HACCP on paper works until it doesn't. When a supplier changes a recipe, when your head chef swaps out an ingredient, when a new allergen enters your kitchen - your paper plan is already out of date.

Digital HACCP management with Aquaint solves this:

  • Live updates - Change a procedure at one site, it syncs everywhere
  • Temperature logging built in - No separate sheets
  • Alerts - If a control point is missed, your manager knows immediately
  • Proof - Every check is logged with who, what, when
  • Reports - Pull your full compliance history for EHOs in one tap

Paper compliance is dying for a reason. Your EHO knows the difference.

Download the HACCP Plan Template

Get your free HACCP Plan Template at /downloadable-content-pages/haccp-template. Print it, customise it, use it as a starting point. It's free.

If you want to go digital from day one, book a demo with our team about how Aquaint replaces paper HACCP entirely.

FAQs

Q: What is HACCP and why is it required in UK hospitality?

HACCP (Hazard Analysis Critical Control Point) is a systematic approach to identifying food safety risks and putting controls in place. It's a legal requirement under the Food Safety Act 1990. Every food business must have a documented HACCP plan. See the FSA HACCP guidance for details.

Q: What are the 9 steps of HACCP in a restaurant?

The 9 steps are: Delivery & Receiving, Storage, Preparation, Cooking, Hot Holding, Cooling, Cold Storage, Reheating, and Serving. Each step has identified hazards and controls. See the full template for details on each step.

Q: What is a Critical Control Point (CCP)?

A Critical Control Point is a step in your process where you can apply a control to prevent, eliminate, or reduce a hazard to an acceptable level. Common examples: cooking temperature (prevent bacterial survival), fridge temperature (prevent bacterial growth), allergen segregation (prevent cross-contamination).

Q: How often should I review my HACCP plan?

At minimum, annually. You should also review if you change your menu, suppliers, equipment, or recipes. Any significant change to your operation triggers a HACCP review.

Q: Can I use a generic HACCP template from the internet?
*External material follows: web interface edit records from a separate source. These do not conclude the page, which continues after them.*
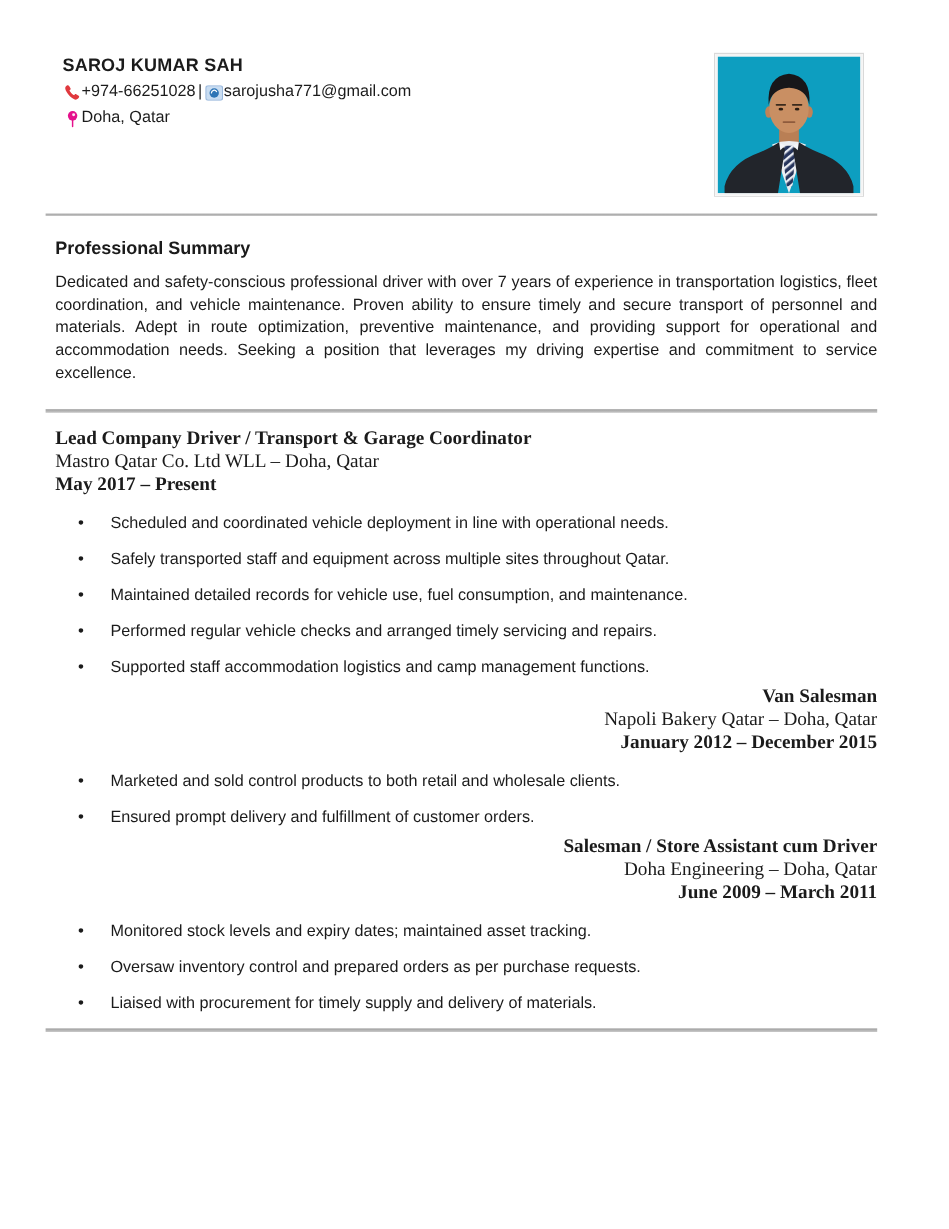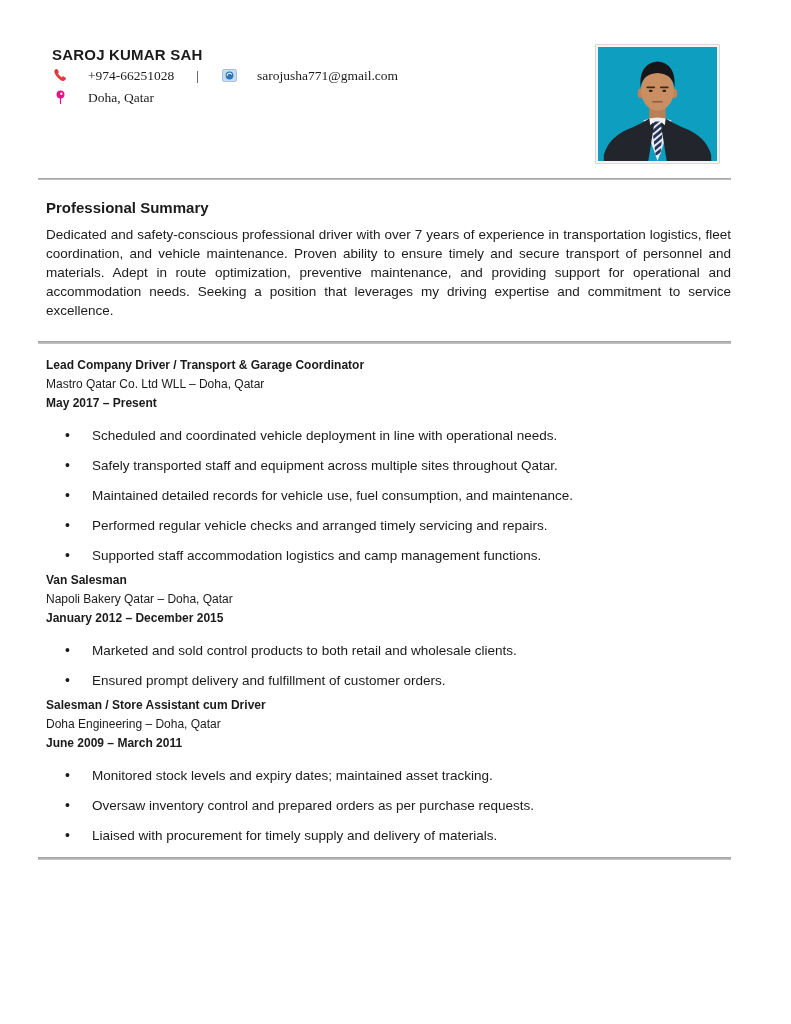"+974-66251028" .contact-row { align-items: flex-start -> flex-end; font-family: Liberation Serif, serif -> none; gap: 20px -> 0 }
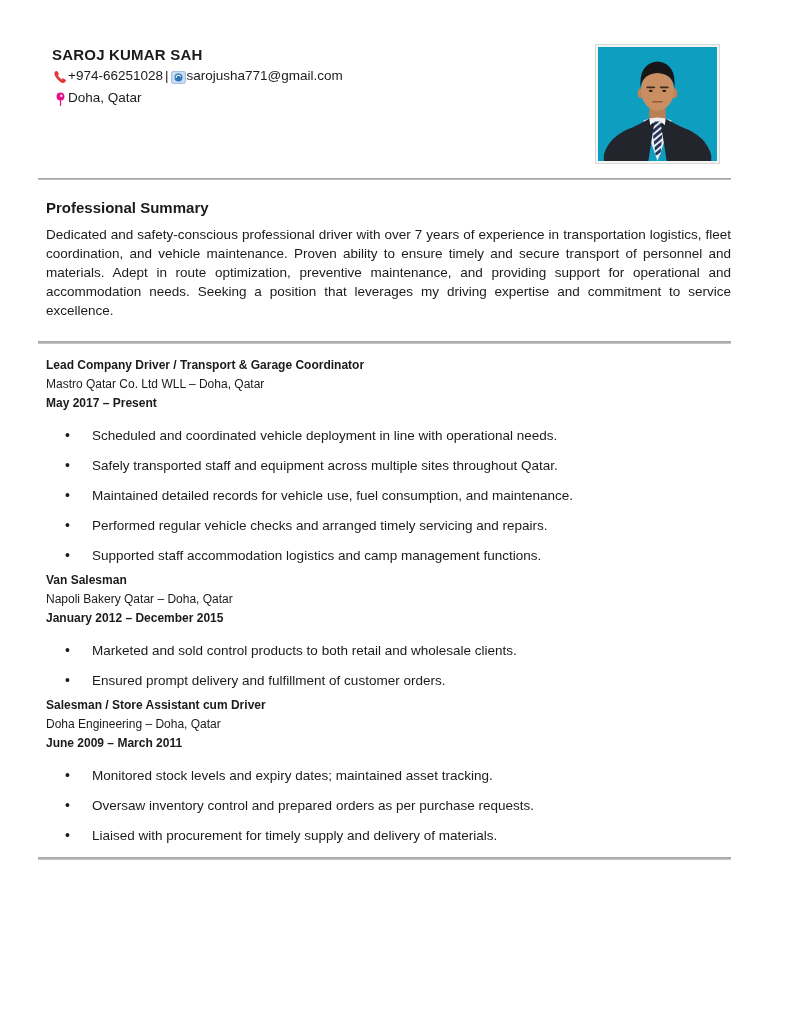"Lead Company Driver / Transport" .job-header { font-family: none -> Liberation Serif, serif; font-size: 12px -> 16px }
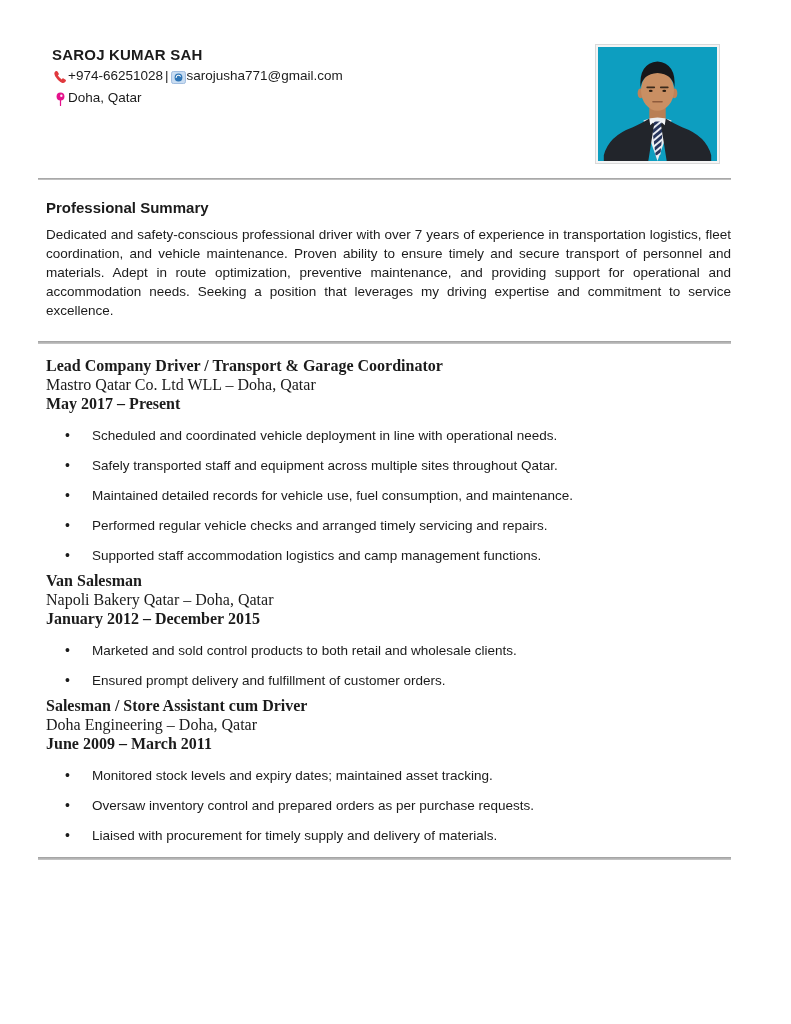"Van Salesman" .job-header.tight { text-align: none -> right }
You can start with a generic template, but you must customise it for your specific menu, processes, and equipment. An EHO will expect your plan to reflect your actual kitchen, not a generic food manufacturing facility. Our template is already tailored for hospitality.

Q: What happens if I don't have a HACCP plan?

It's a food safety violation. EHOs may issue improvement notices, close your kitchen, or issue enforcement action. More importantly, you have no systematic proof that you're controlling food safety risks - which is dangerous for customers.

Q: Can I store my HACCP plan digitally?

Yes. In fact, we recommend it. Digital plans are easier to keep current, share across multiple sites, and produce audit trails. Aquaint handles digital HACCP management natively.